Web interface edit records:
= = = =

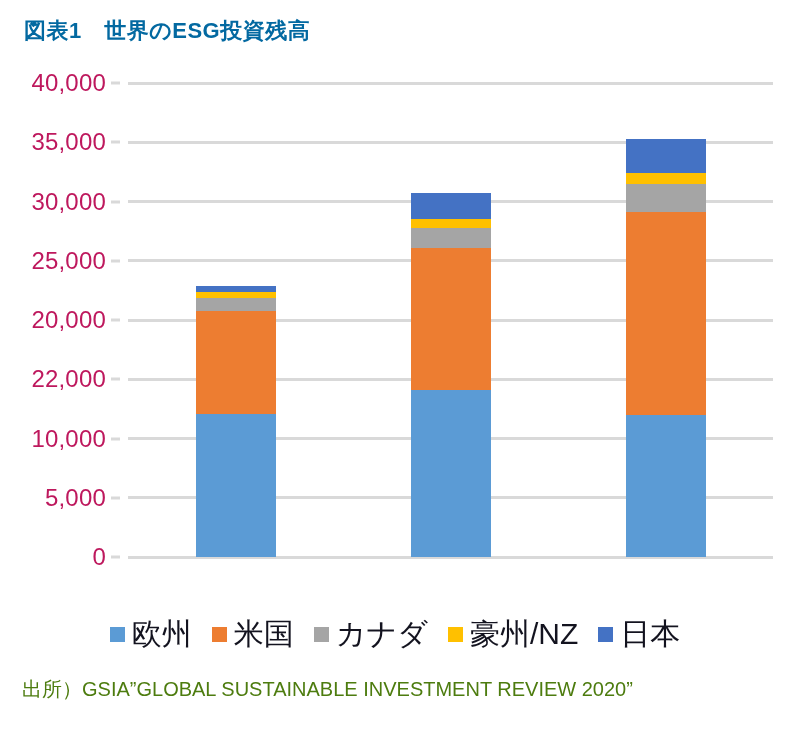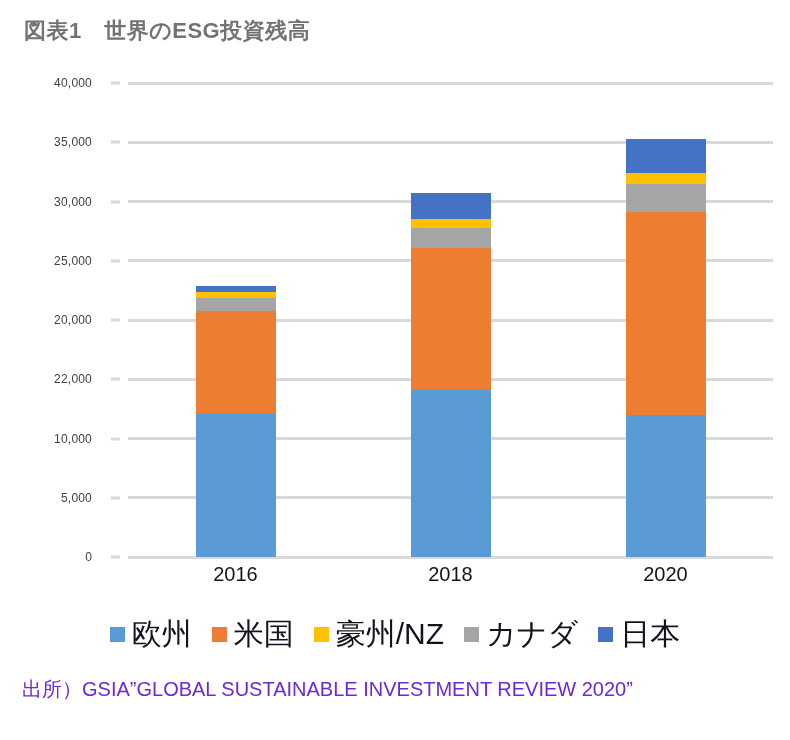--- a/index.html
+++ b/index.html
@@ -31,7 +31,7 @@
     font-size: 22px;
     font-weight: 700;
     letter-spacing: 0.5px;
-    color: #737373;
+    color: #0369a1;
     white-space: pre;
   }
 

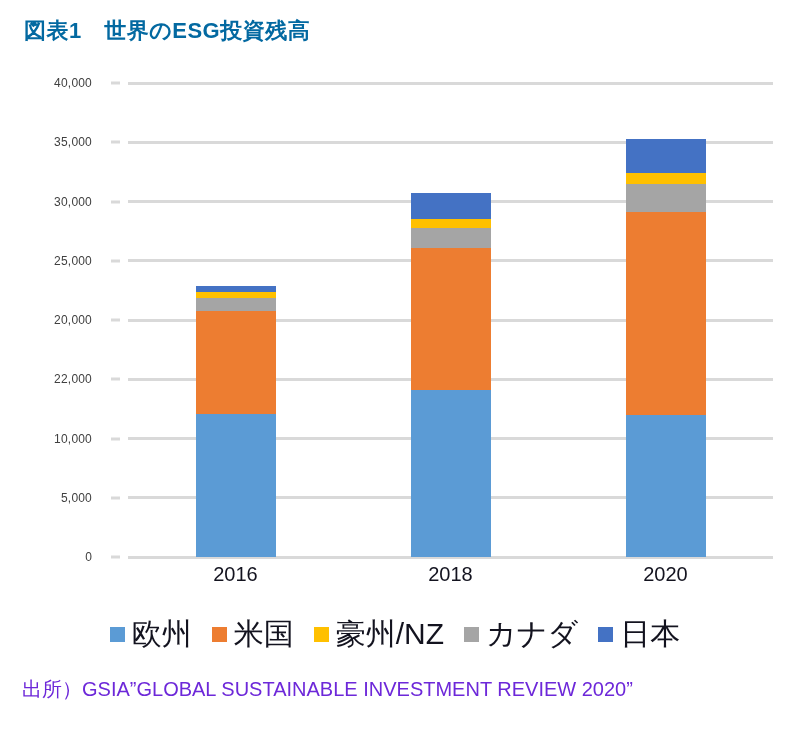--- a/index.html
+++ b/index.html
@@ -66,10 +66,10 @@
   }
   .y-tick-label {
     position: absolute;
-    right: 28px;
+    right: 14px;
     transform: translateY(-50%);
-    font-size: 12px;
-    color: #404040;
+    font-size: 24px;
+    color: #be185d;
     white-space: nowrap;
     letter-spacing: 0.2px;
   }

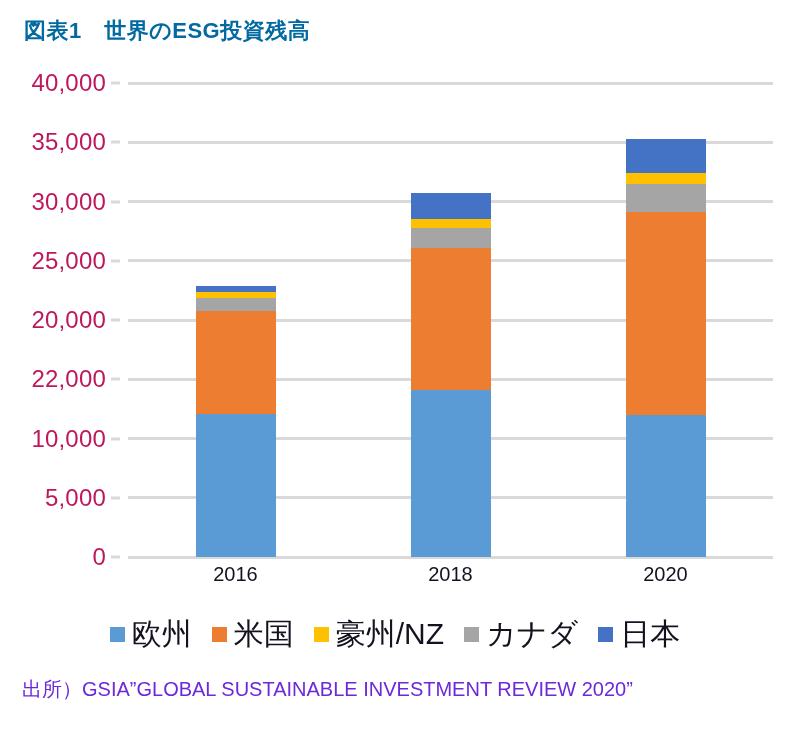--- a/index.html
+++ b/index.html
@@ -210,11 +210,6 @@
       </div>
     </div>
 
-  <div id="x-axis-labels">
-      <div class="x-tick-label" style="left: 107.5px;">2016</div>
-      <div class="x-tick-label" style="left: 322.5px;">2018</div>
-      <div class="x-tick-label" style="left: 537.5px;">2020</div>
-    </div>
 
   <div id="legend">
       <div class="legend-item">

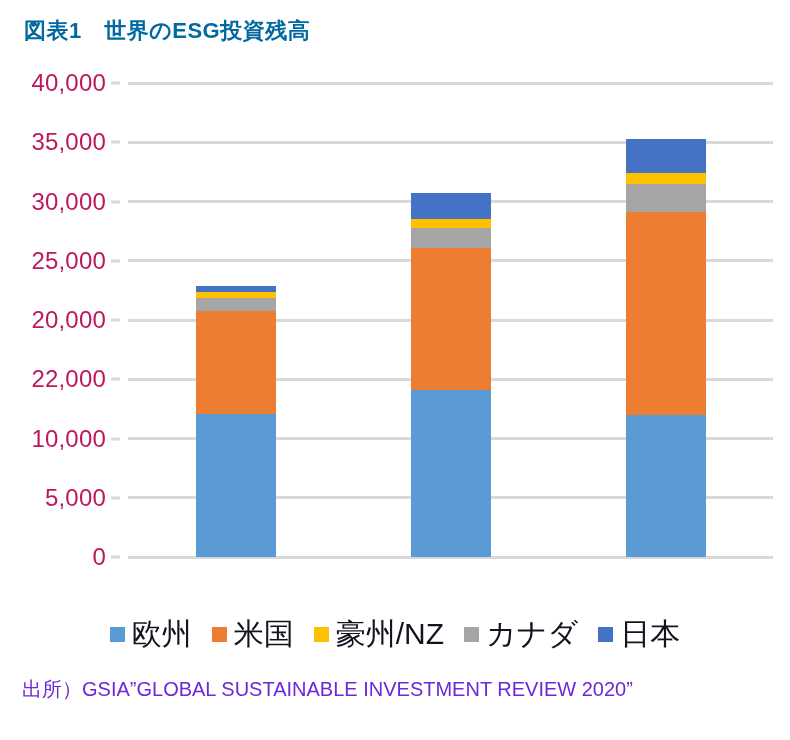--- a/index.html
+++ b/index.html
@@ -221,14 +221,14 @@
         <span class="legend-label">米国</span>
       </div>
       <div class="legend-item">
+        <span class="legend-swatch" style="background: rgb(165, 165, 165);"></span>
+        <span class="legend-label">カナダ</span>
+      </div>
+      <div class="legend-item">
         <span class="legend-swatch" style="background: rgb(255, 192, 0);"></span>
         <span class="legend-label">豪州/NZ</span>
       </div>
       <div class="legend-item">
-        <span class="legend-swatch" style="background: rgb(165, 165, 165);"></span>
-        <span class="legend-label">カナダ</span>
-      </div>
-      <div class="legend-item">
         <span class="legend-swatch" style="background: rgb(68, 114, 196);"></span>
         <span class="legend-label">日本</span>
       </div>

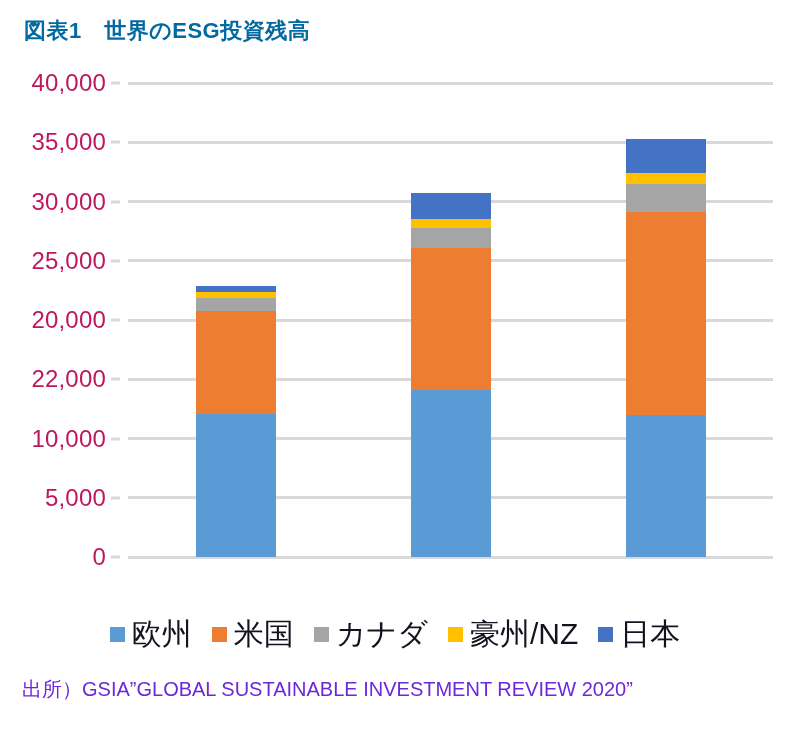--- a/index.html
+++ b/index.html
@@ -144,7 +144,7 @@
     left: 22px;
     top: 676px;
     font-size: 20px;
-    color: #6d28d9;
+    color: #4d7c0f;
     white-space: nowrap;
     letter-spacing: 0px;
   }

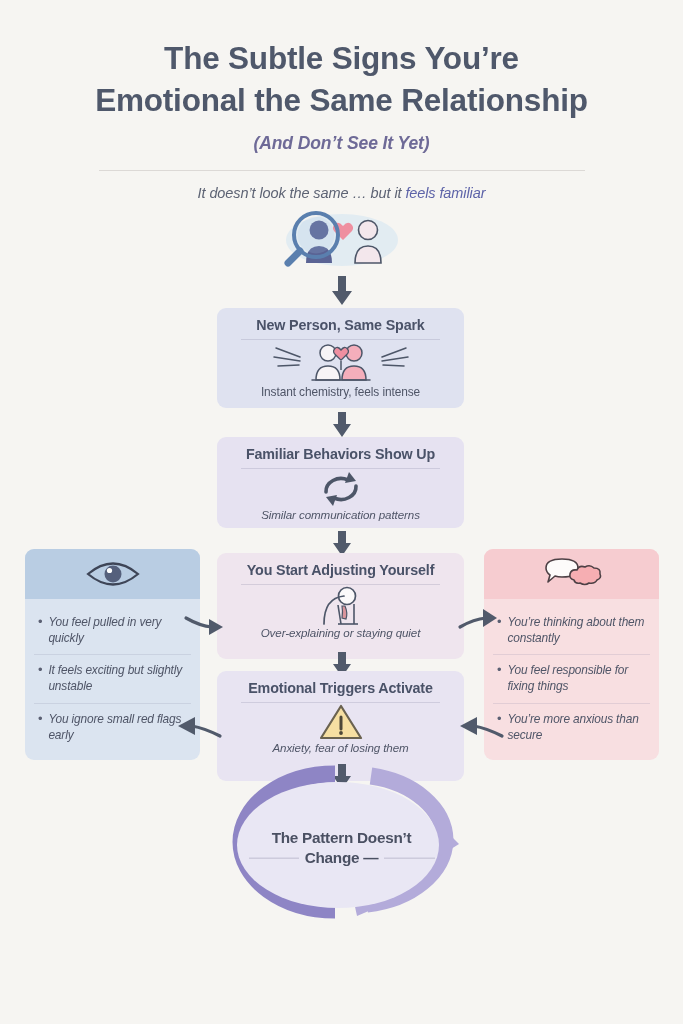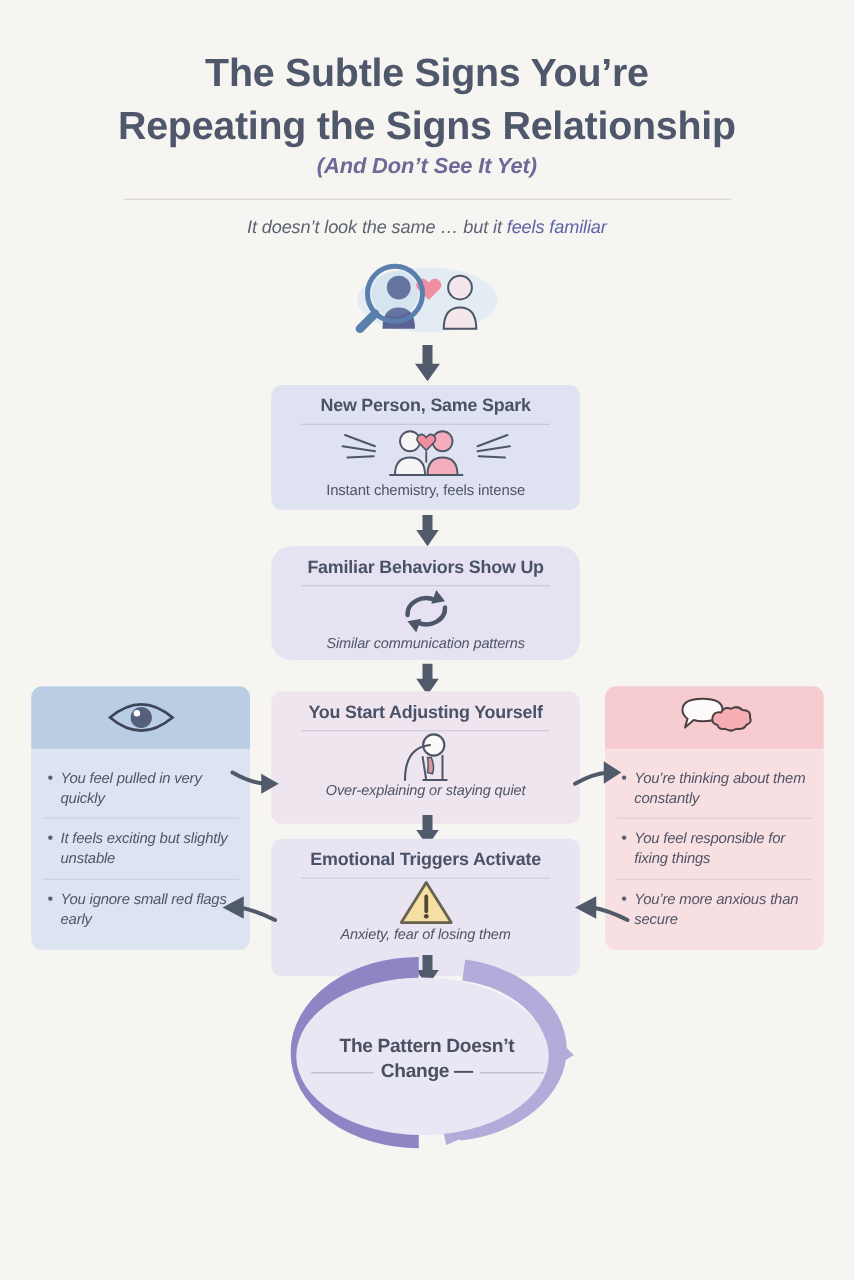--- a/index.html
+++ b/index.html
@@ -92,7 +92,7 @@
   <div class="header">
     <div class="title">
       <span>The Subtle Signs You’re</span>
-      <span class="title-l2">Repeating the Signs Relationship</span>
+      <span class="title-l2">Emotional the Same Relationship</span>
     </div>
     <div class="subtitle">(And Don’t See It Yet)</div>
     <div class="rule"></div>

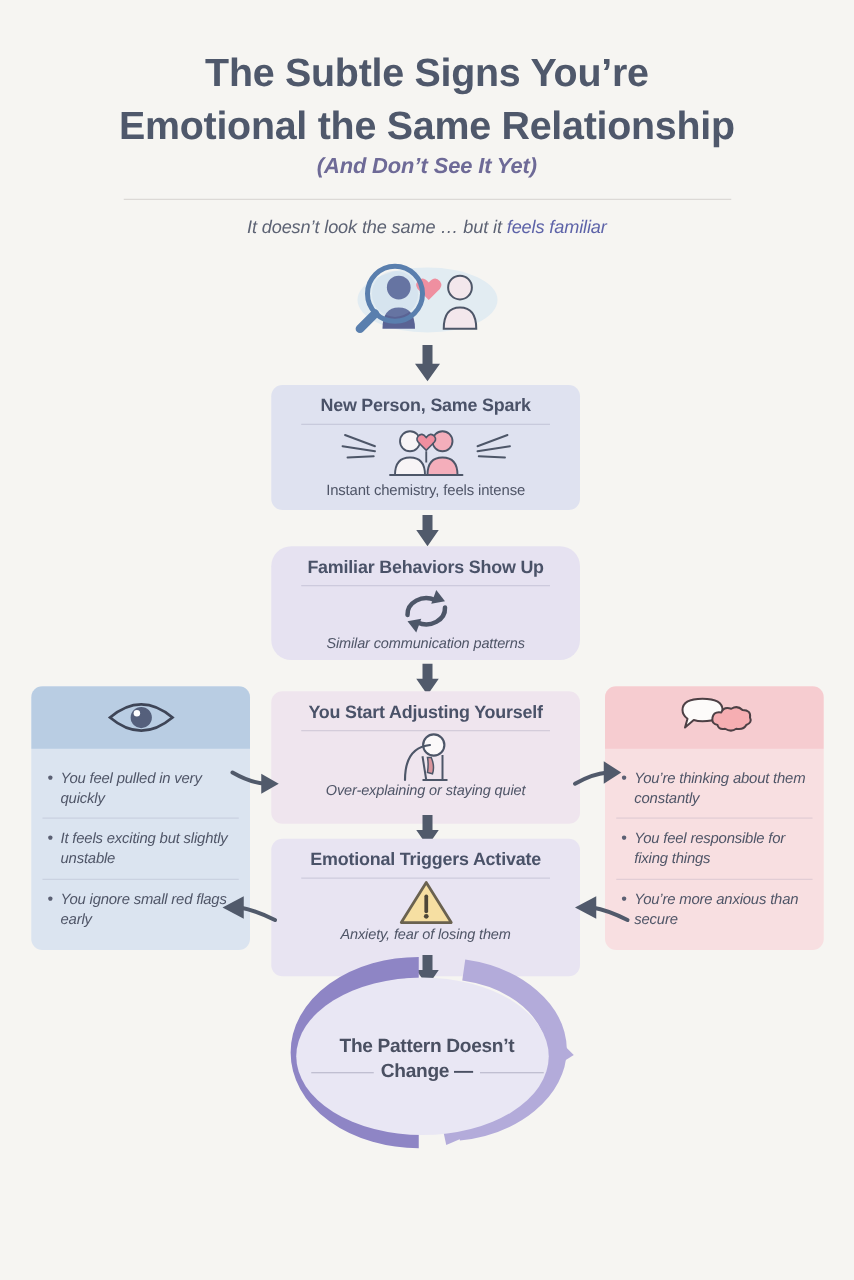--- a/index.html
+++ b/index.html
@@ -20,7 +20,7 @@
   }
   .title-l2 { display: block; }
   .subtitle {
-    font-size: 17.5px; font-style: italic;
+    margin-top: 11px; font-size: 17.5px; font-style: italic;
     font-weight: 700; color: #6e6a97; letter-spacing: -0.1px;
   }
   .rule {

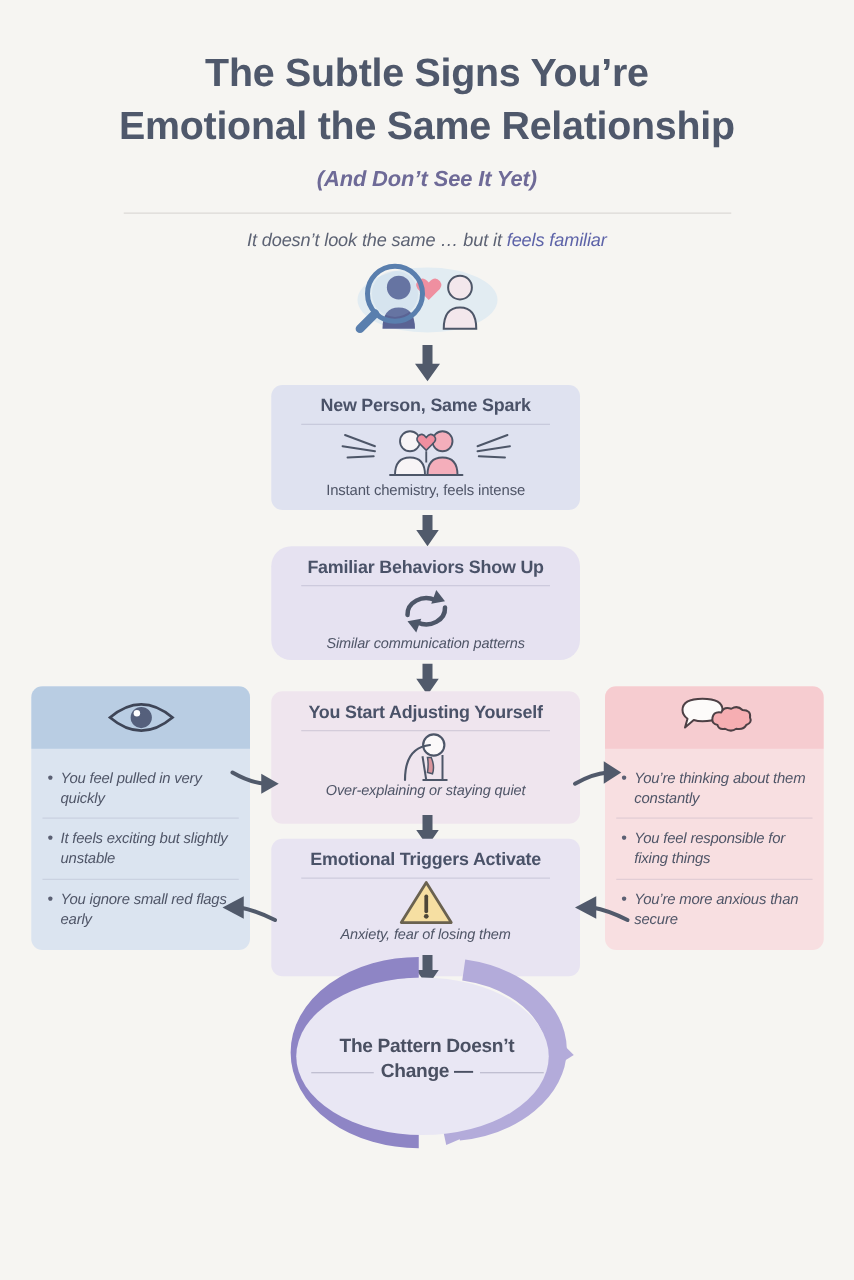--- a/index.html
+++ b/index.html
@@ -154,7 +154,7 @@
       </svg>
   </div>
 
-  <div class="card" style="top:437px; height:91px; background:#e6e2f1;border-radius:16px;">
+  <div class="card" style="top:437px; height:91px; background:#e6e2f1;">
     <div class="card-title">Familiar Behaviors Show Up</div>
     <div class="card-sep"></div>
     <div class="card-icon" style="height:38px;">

= = = =

● **WHAT IS NEEDED**:
Could you copy each line above exactly as written, minus any pictures?

● **TASK RESPONSE**:
--- a/index.html
+++ b/index.html
@@ -31,7 +31,7 @@
     font-size: 22px;
     font-weight: 700;
     letter-spacing: 0.5px;
-    color: #737373;
+    color: #0369a1;
     white-space: pre;
   }
 

--- a/index.html
+++ b/index.html
@@ -66,10 +66,10 @@
   }
   .y-tick-label {
     position: absolute;
-    right: 28px;
+    right: 14px;
     transform: translateY(-50%);
-    font-size: 12px;
-    color: #404040;
+    font-size: 24px;
+    color: #be185d;
     white-space: nowrap;
     letter-spacing: 0.2px;
   }

--- a/index.html
+++ b/index.html
@@ -210,11 +210,6 @@
       </div>
     </div>
 
-  <div id="x-axis-labels">
-      <div class="x-tick-label" style="left: 107.5px;">2016</div>
-      <div class="x-tick-label" style="left: 322.5px;">2018</div>
-      <div class="x-tick-label" style="left: 537.5px;">2020</div>
-    </div>
 
   <div id="legend">
       <div class="legend-item">

--- a/index.html
+++ b/index.html
@@ -221,14 +221,14 @@
         <span class="legend-label">米国</span>
       </div>
       <div class="legend-item">
+        <span class="legend-swatch" style="background: rgb(165, 165, 165);"></span>
+        <span class="legend-label">カナダ</span>
+      </div>
+      <div class="legend-item">
         <span class="legend-swatch" style="background: rgb(255, 192, 0);"></span>
         <span class="legend-label">豪州/NZ</span>
       </div>
       <div class="legend-item">
-        <span class="legend-swatch" style="background: rgb(165, 165, 165);"></span>
-        <span class="legend-label">カナダ</span>
-      </div>
-      <div class="legend-item">
         <span class="legend-swatch" style="background: rgb(68, 114, 196);"></span>
         <span class="legend-label">日本</span>
       </div>

--- a/index.html
+++ b/index.html
@@ -144,7 +144,7 @@
     left: 22px;
     top: 676px;
     font-size: 20px;
-    color: #6d28d9;
+    color: #4d7c0f;
     white-space: nowrap;
     letter-spacing: 0px;
   }

--- a/index.html
+++ b/index.html
@@ -92,7 +92,7 @@
   <div class="header">
     <div class="title">
       <span>The Subtle Signs You’re</span>
-      <span class="title-l2">Repeating the Signs Relationship</span>
+      <span class="title-l2">Emotional the Same Relationship</span>
     </div>
     <div class="subtitle">(And Don’t See It Yet)</div>
     <div class="rule"></div>

--- a/index.html
+++ b/index.html
@@ -20,7 +20,7 @@
   }
   .title-l2 { display: block; }
   .subtitle {
-    font-size: 17.5px; font-style: italic;
+    margin-top: 11px; font-size: 17.5px; font-style: italic;
     font-weight: 700; color: #6e6a97; letter-spacing: -0.1px;
   }
   .rule {

--- a/index.html
+++ b/index.html
@@ -154,7 +154,7 @@
       </svg>
   </div>
 
-  <div class="card" style="top:437px; height:91px; background:#e6e2f1;border-radius:16px;">
+  <div class="card" style="top:437px; height:91px; background:#e6e2f1;">
     <div class="card-title">Familiar Behaviors Show Up</div>
     <div class="card-sep"></div>
     <div class="card-icon" style="height:38px;">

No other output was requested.